Segment Start: EXCERPTED DATA

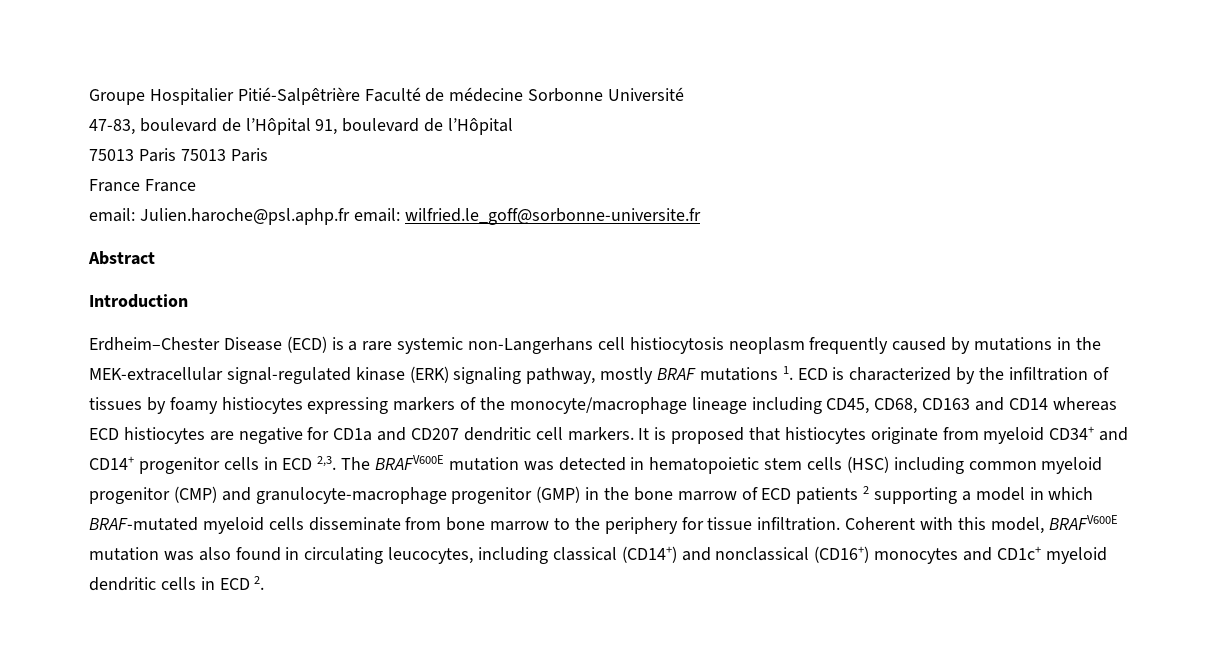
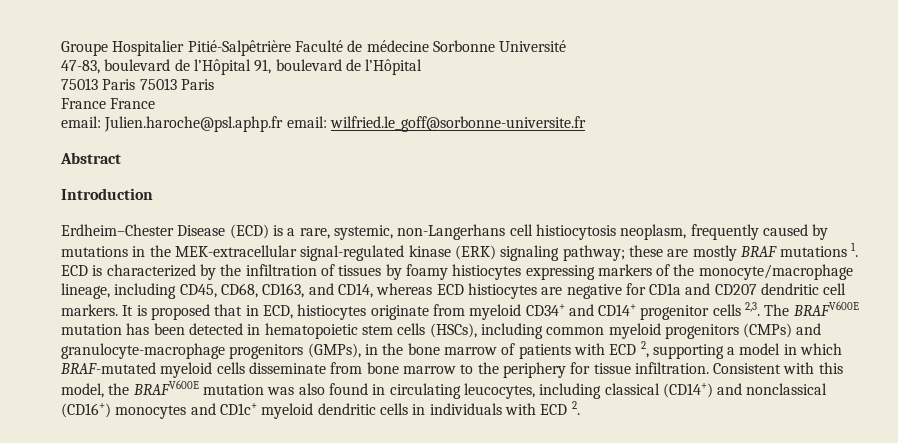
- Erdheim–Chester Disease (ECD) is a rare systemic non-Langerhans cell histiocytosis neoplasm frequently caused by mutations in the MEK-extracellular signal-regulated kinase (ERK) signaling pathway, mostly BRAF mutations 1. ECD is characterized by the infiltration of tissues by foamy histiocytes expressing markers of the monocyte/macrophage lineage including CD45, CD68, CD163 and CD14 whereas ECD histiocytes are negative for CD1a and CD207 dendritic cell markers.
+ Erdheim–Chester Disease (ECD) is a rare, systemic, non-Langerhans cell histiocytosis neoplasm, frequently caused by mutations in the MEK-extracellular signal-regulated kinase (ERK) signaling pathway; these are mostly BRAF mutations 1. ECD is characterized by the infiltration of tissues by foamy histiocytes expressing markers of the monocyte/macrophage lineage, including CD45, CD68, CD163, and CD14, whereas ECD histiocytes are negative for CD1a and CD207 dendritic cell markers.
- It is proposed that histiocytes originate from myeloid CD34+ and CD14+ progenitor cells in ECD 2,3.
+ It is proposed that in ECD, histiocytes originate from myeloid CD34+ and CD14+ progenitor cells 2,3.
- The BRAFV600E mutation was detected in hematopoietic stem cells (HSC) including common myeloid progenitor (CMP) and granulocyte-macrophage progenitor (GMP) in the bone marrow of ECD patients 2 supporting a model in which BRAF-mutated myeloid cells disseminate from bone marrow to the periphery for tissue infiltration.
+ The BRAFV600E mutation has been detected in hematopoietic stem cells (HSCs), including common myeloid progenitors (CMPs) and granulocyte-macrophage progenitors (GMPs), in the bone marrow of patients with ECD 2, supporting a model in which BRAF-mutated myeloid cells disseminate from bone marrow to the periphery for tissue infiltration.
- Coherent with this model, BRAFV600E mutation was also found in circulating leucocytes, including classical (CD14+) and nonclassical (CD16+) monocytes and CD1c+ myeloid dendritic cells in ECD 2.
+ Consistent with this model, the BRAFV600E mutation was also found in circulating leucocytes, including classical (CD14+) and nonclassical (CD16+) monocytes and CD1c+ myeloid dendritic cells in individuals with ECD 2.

Segment End: EXCERPTED DATA
Segment Start: EXCERPTED DATA

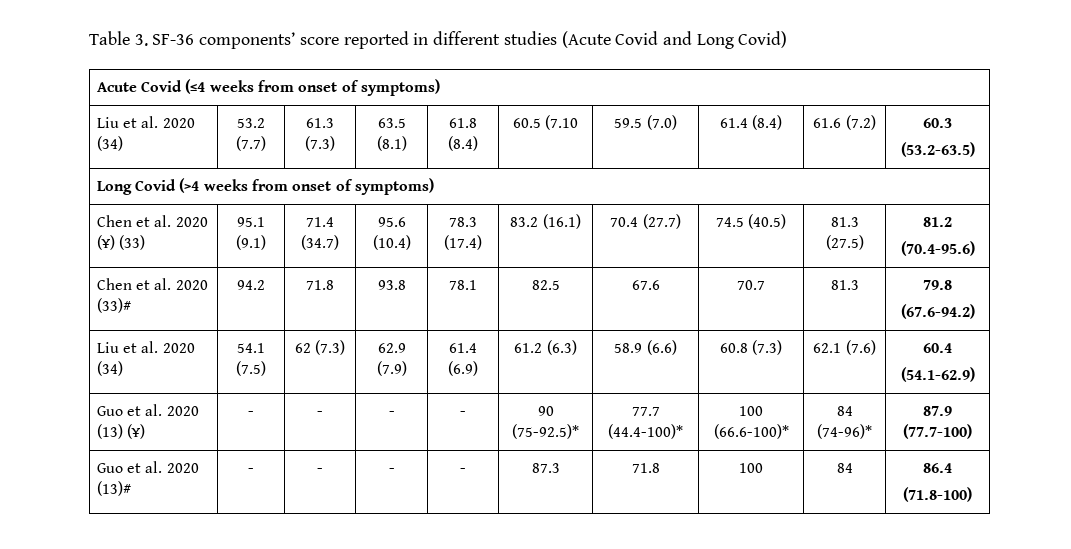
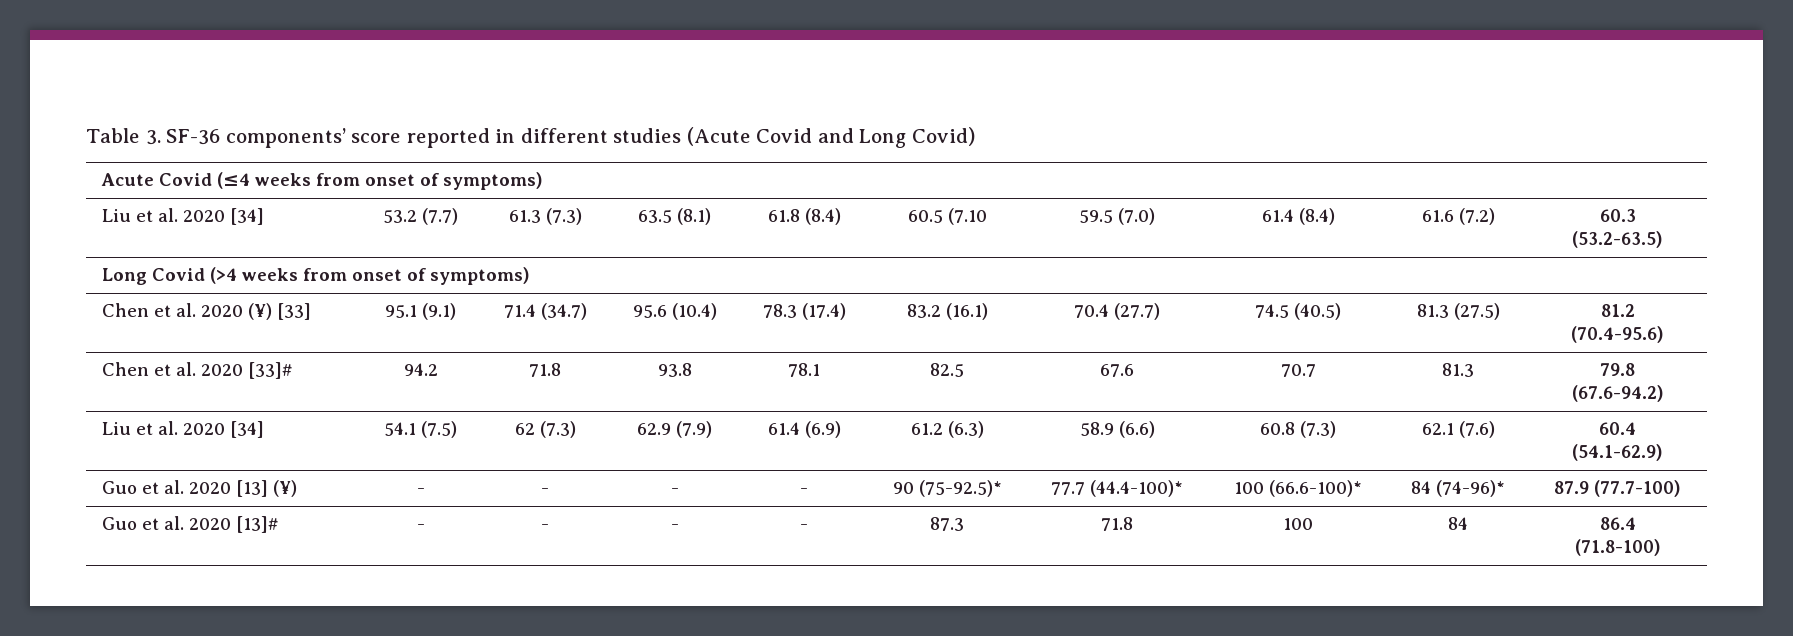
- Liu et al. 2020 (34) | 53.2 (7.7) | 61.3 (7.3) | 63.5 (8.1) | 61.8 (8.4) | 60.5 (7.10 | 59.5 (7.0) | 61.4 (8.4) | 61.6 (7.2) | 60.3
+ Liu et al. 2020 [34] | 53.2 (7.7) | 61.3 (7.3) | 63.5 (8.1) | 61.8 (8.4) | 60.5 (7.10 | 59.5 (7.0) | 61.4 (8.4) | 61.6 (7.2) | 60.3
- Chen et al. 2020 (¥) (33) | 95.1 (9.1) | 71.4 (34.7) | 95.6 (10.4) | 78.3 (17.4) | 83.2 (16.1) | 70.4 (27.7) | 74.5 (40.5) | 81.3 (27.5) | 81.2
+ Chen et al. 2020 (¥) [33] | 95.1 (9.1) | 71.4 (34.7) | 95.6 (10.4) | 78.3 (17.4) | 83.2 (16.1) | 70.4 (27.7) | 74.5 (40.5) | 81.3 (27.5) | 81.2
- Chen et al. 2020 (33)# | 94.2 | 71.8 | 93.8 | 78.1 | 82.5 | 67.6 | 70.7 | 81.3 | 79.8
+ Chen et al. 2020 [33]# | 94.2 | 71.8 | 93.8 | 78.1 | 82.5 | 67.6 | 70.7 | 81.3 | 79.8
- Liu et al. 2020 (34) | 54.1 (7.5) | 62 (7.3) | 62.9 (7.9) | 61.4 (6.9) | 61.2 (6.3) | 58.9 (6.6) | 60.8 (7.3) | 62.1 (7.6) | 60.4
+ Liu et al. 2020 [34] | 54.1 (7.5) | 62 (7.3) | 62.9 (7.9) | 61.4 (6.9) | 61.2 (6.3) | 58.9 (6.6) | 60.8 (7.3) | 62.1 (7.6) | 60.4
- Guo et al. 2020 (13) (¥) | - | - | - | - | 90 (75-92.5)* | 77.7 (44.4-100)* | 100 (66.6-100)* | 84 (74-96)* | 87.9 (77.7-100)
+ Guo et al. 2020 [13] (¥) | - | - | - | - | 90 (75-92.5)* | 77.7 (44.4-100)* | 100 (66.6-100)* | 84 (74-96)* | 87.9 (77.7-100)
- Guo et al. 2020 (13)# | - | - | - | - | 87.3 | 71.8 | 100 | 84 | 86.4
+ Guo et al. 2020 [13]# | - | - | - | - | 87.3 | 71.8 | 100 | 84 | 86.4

Segment End: EXCERPTED DATA

Tally the lines in the listing that contain the string "classical", then report that tally alone.

2